Start of Exercise data

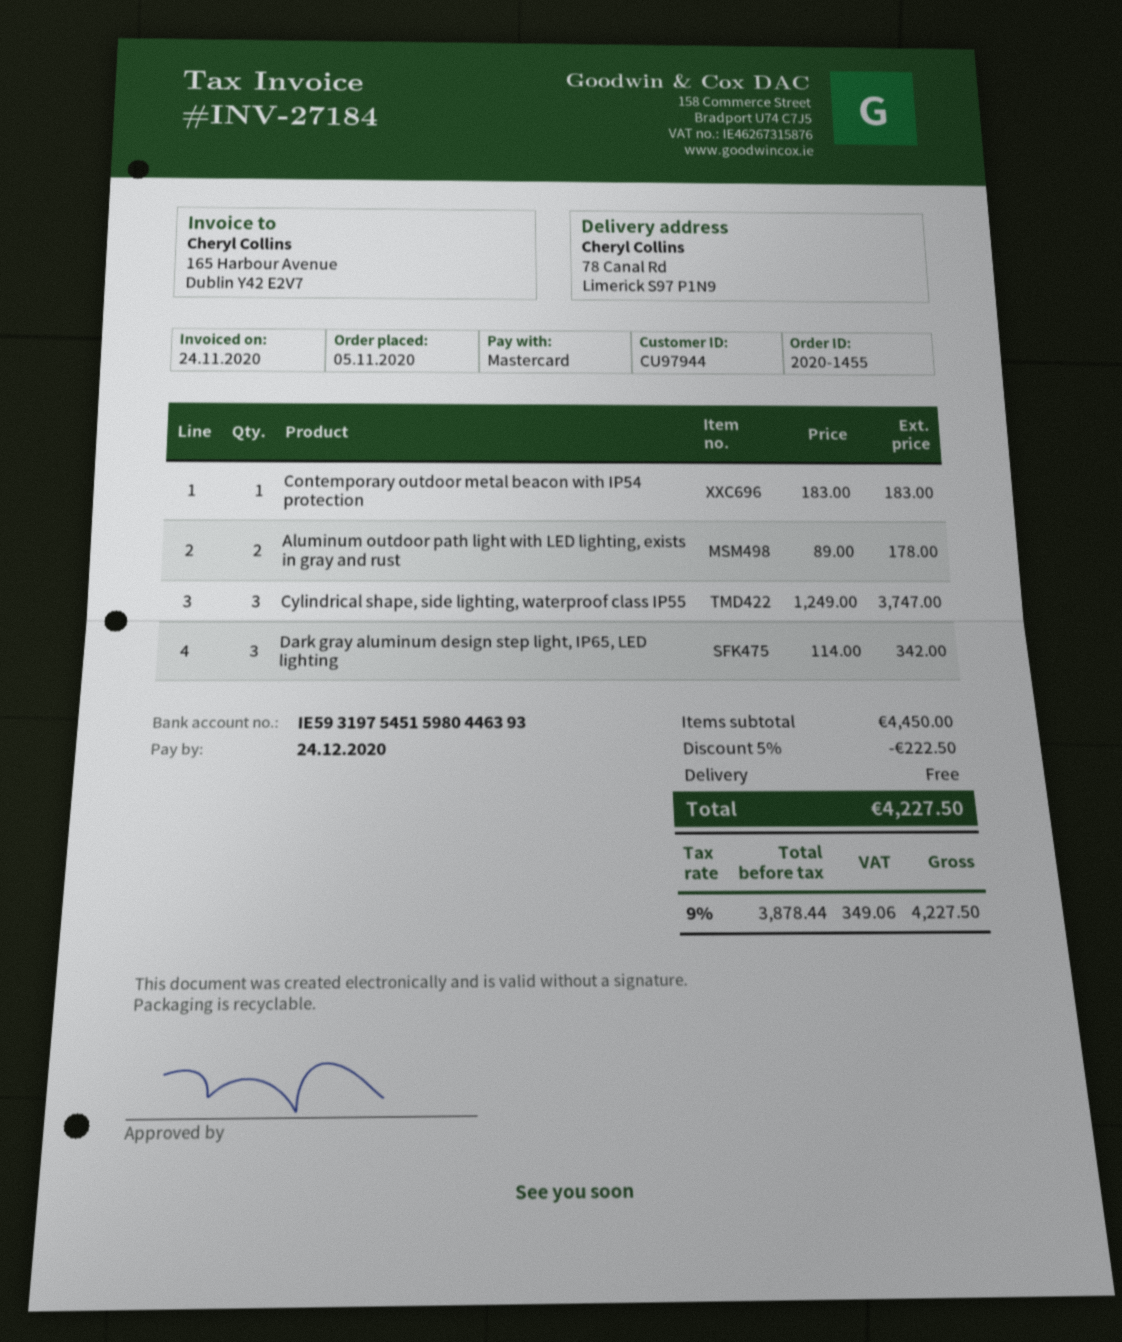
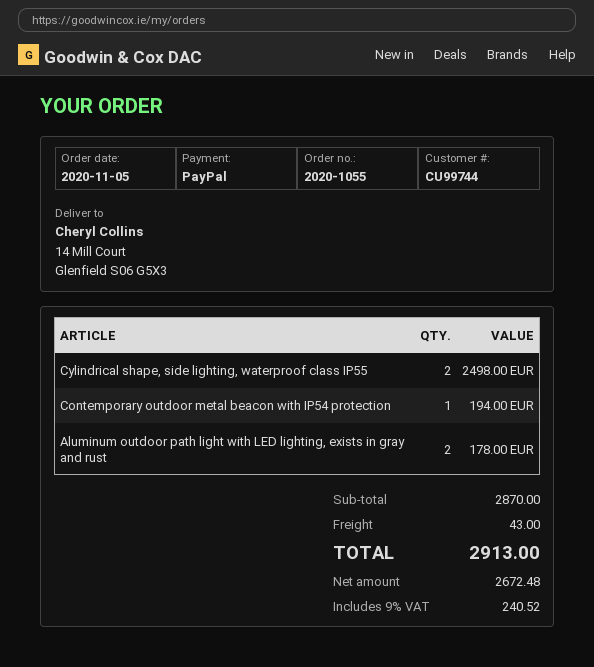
order number: 2020-1455 -> 2020-1055
customer number: CU97944 -> CU99744
payment method: Mastercard -> PayPal
ship to: 78 Canal Rd, Limerick S97 P1N9 -> 14 Mill Court, Glenfield S06 G5X3
Contemporary outdoor metal beacon with IP54 protection: 1 for 183.00 -> 1 for 194.00
Cylindrical shape, side lighting, waterproof class IP55: 3 for 3747.00 -> 2 for 2498.00
Dark gray aluminum design step light, IP65, LED lighting: 3 for 342.00 -> none
subtotal: 4450.00 -> 2870.00
discount: 5% = 222.50 -> none
shipping: 0.00 -> 43.00
net: 3878.44 -> 2672.48
tax: 9% = 349.06 -> 9% = 240.52
total: 4227.50 -> 2913.00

End of Exercise data

Work order – Where a line in the listing above contains "none", copy that line.

Exercise solution –
Dark gray aluminum design step light, IP65, LED lighting: 3 for 342.00 -> none
discount: 5% = 222.50 -> none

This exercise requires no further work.